Sunday, February 17, 2013

MPs' links are so unhealthy [Sonia Poulton]

LAST WEEK I experienced a sense of deep foreboding on hearing that five more hospital trusts, making a current total of 14, are being investigated for "high death rates".

 
 
Critics-say-that-the-NHS-s-original-intention-that-of-being-free-at-the-point-of-need-is-no-longer 
Critics say that the NHS's original intention, that of being free at the point of need, is no longer possible 

The unfolding nightmare of Mid-Staffordshire has heralded a roll call of hospitals tainted by uncaring ineptitude. For some this was inevitable.

Critics say that the NHS's original intention, that of being free at the point of need, is no longer possible. Consequently it was only a matter of time before patients suffered; and on a wide and horrendous scale.

Over the past decade we have witnessed an endless line of NHS scandals. There has been a lack of nursing care and a bureaucratic, cumbersome system dominated by management. Whistleblowers have been punished for speaking out and health tourism is rife.

We have debated "priority cases": should an alcoholic or a smoker be entitled to the same care as someone with, say, multiple sclerosis? We have scorned the fat salaries received by GPs in bitter contrast to those of nurses.

These many disparities have created an NHS desperate for reforms and a country calling for them. Enter the controversial Health and Social Care Act (2012), an act several decades in the making since it was conceived during Margaret Thatcher's tenure.

Critics claim the act represents "a flogging of the family silver" to private businesses and with 49 per cent of NHS beds intended for private use it is fair comment.

Others point to Parliament refusing to publish a risk register into how the new guidelines would impact the NHS as a public service.
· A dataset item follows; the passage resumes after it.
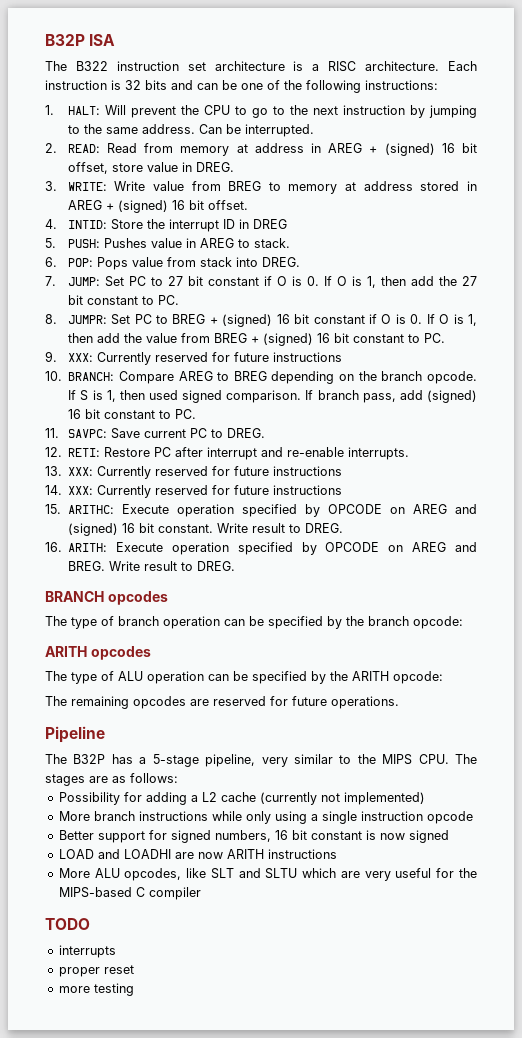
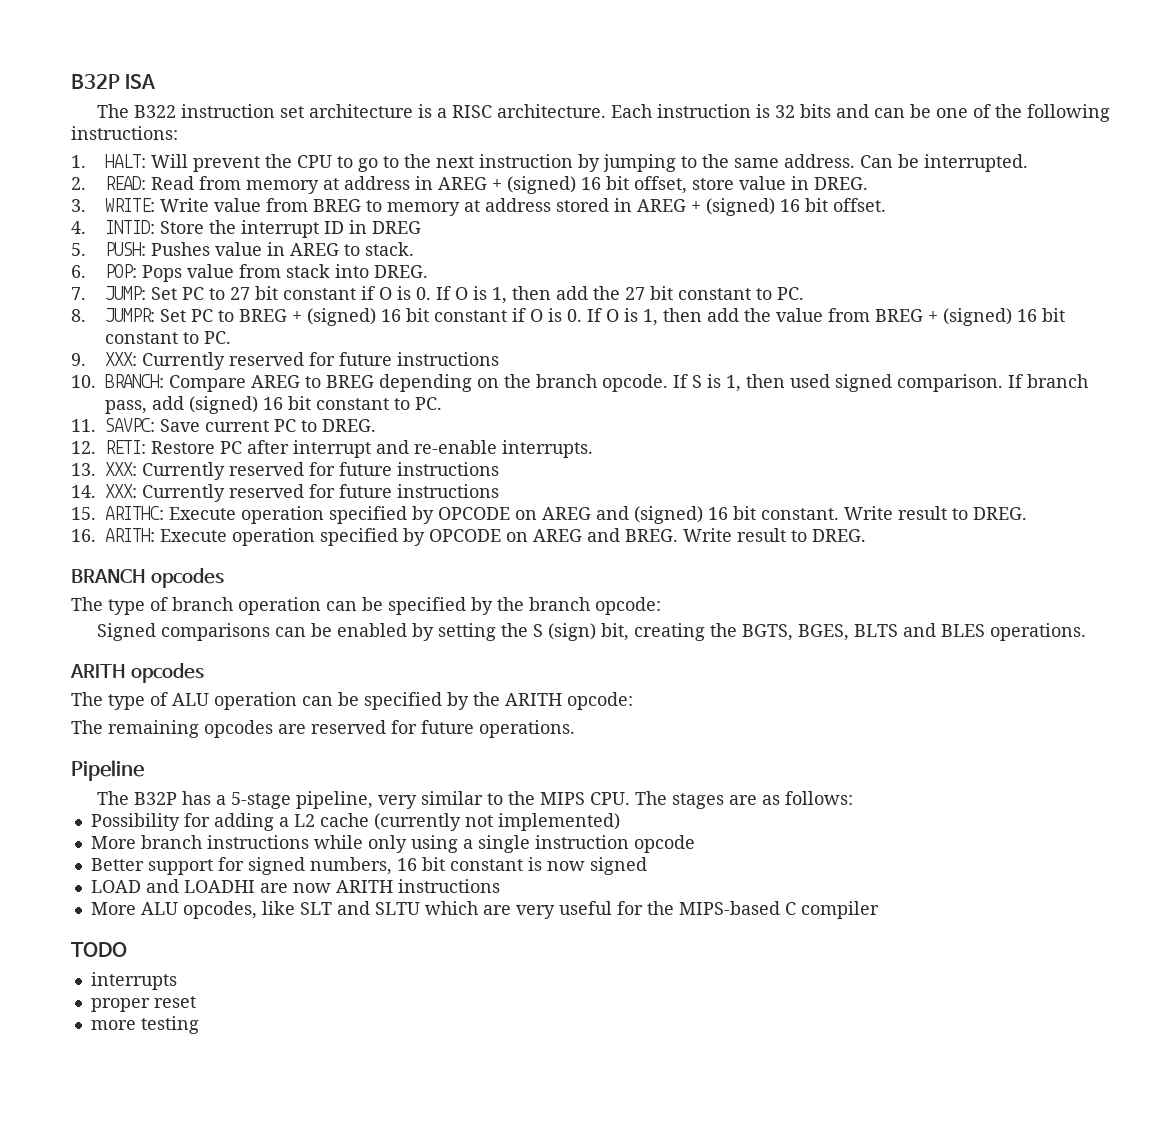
(463, 622) none -> [97,623,1087,641] // Signed comparisons can be enabled by setting the S (sign) bit, creating the BGTS, BGES, BLTS and BLES operations.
Yet there was more about this act that troubled me.

Last March hundreds of MPs and lords voted "Yes" to it but what the public did not know was the extensive web of links our Parliamentarians have to private healthcare companies, the same ones that would soon be tendering for contracts within the new "open for business" NHS.

According to figures compiled by Social Investigations, an independent research organisation, 64 MPs have financial links with companies involved in private healthcare. Of them 52 are Conservative, nine are Labour and three are Lib Dem. There are also 142 lords with interests.

These interests range from donations made by healthcare companies (including £750,000 to David Cameron since he became Prime Minister) to actual business shares, consultancies, directorships and overseas hospitality. Some MPs and lords have had their offices funded by healthcare companies, some have been paid thousands to attend speaking engagements on behalf of firms that are now bidding for NHS business.

Parliamentarians have been allowed to vote on reforms that they stand to benefit from, astonishingly an action that is permissible at national level but unlawful within local councils.

SURELY there is a con-flict of interest issue here? And we won't get to know who is doing business with whom as this is protected by "commercial confidentiality". Does that sound acceptable to you? It certainly doesn't to me.

Problems have already emerged as a consequence of the Health & Social Care Act, which comes fully into play this April. A&E departments are closing and a number of doctors have contacted me to say they are told that they must leave "50 per cent of call-outs at home".
'Some have had their offices funded by healthcare companies
Sick people will go untreated because the Health & Social Care Act has removed, for the first time, the responsibility of the Secretary of State to treat them.

Healthcare will increasingly be decided on a postcode lottery as well as the ability to pay, as previously seen in action by a government adviser, the American insurance giant Unum. For now our health service is in the hands of Tory Jeremy Hunt, a man who co-authored a 2005 book backing a "denationalised NHS", and the outlook is horribly Orwellian and bleak.

Of course it may be entirely innocent. Those 206 Parliamentarians may have voted because they genuinely believed this new version of the NHS would serve the country better. Somehow, sadly, I doubt it.

Our MPs must be beyond reproach. They must present at all times "clean hands". Our national representatives cannot be allowed to vote on any changes that may, directly or indirectly, profit them.

We voters must be reassured that when our MPs and lords vote on matters that affect the rest of us the interests of the country must take precedence, not theirs.